His company now exports around 60,000 tonnes of oranges a year to 58 countries, with its main markets in western and northern Europe.

China has been a growing market for Egyptian oranges in recent years

Valencia oranges used for juice make up most of Egypt’s exports at around 60 to 70 per cent, according to Mr Abdel Hady. The rest is mainly navel oranges, some of which are planted in the old lands but most still come from the big farms in the desert.

He says that over the years exporters have learnt to produce to the required standards demanded by markets — these include the permitted level of pesticide and the selection and grading of the fruit to meet the requirements of importers to minimise rejections of shipments. “We also introduced many new high-yielding varieties,” he says.

In recent years, Asia, in particular China, has been a growing market for Egyptian oranges, exporters say. “All the new markets in south-east Asia represent the future for us,” says Ashraf Abou Ismail, general manager of Sonac group, an exporter of agricultural produce.

“The population size is multiples of that in Europe. I sell in China, India, Malaysia and Indonesia much more than in Europe. They grow oranges in these countries but in a different season.”

He says he was a pioneer among Egyptian exporters who began sending oranges to China eight years ago. Along with Bangladesh it is his most important market.
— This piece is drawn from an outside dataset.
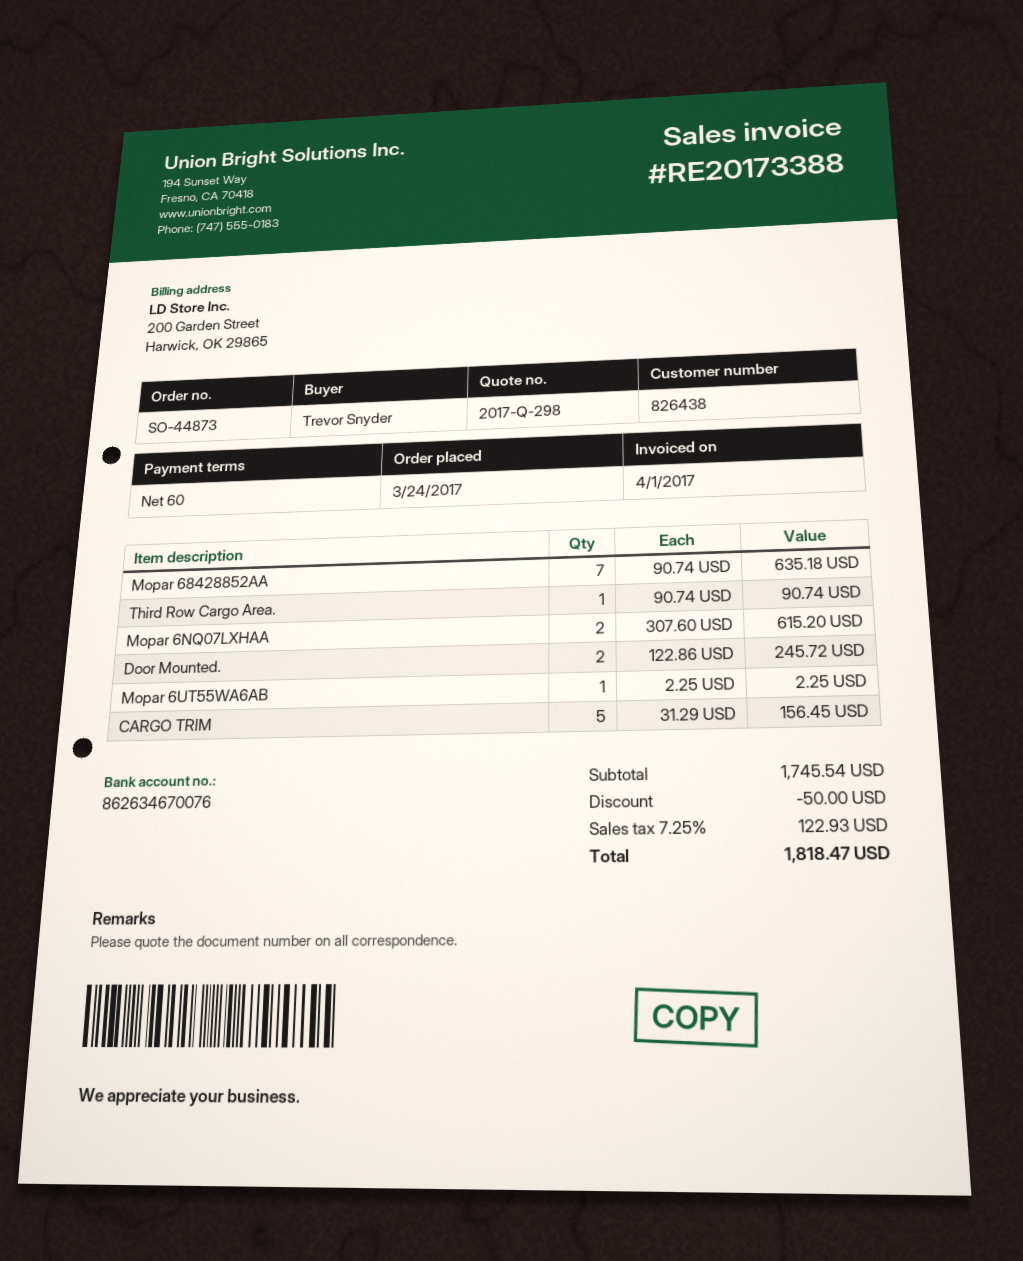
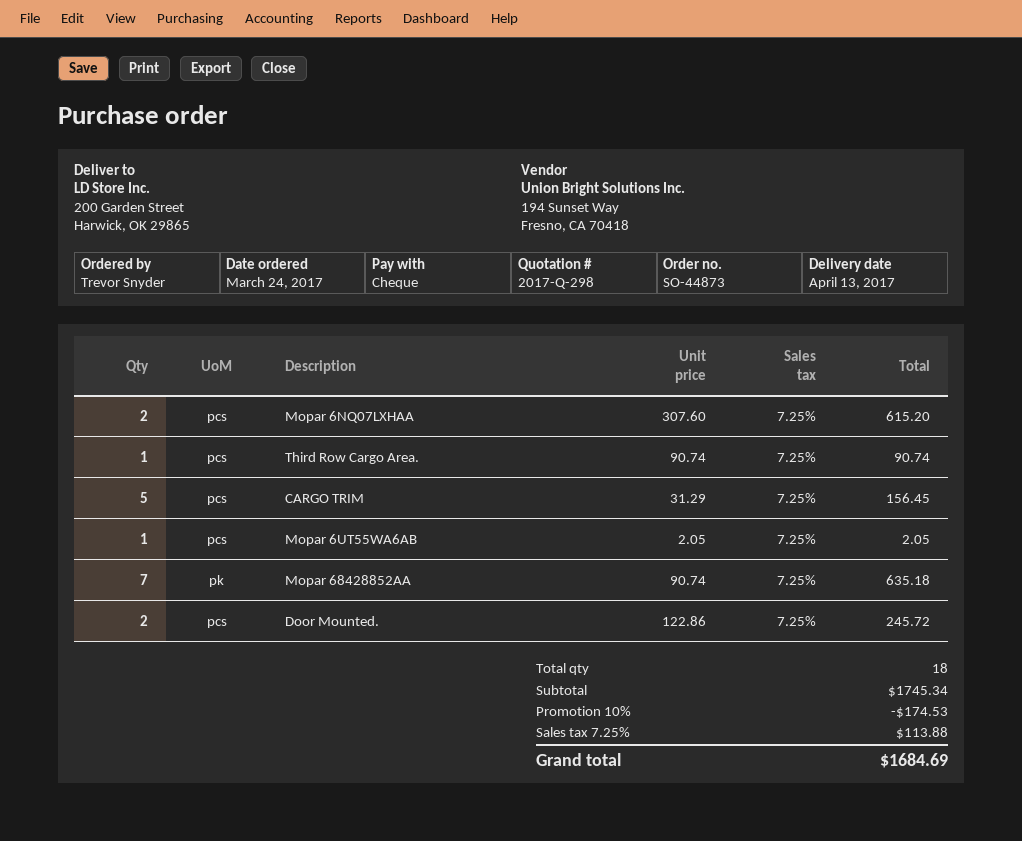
Mopar 6UT55WA6AB: 1 x 2.25 = 2.25 -> 1 x 2.05 = 2.05
subtotal: 1745.54 -> 1745.34
discount: 50.00 -> 174.53
tax: 7.25% = 122.93 -> 7.25% = 113.88
total: 1818.47 -> 1684.69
“In China they have some of the highest standards for oranges in the world. They don’t accept a single blemish or scratch on the fruit and I have to precool shipments and get rid of any fungus or insects before the 24-day voyage . . . Of course, all this adds to cost.”

Exporters are confident there is still ample space for growth in exports to new markets in Asia. If Egypt could branch out and add “easy peelers” like mandarins and clementines, Mr Abdel Hady says, it would help it grab even more market share: “So when you load a shipment there would be many varieties on it and the customers would know that you can supply everything.”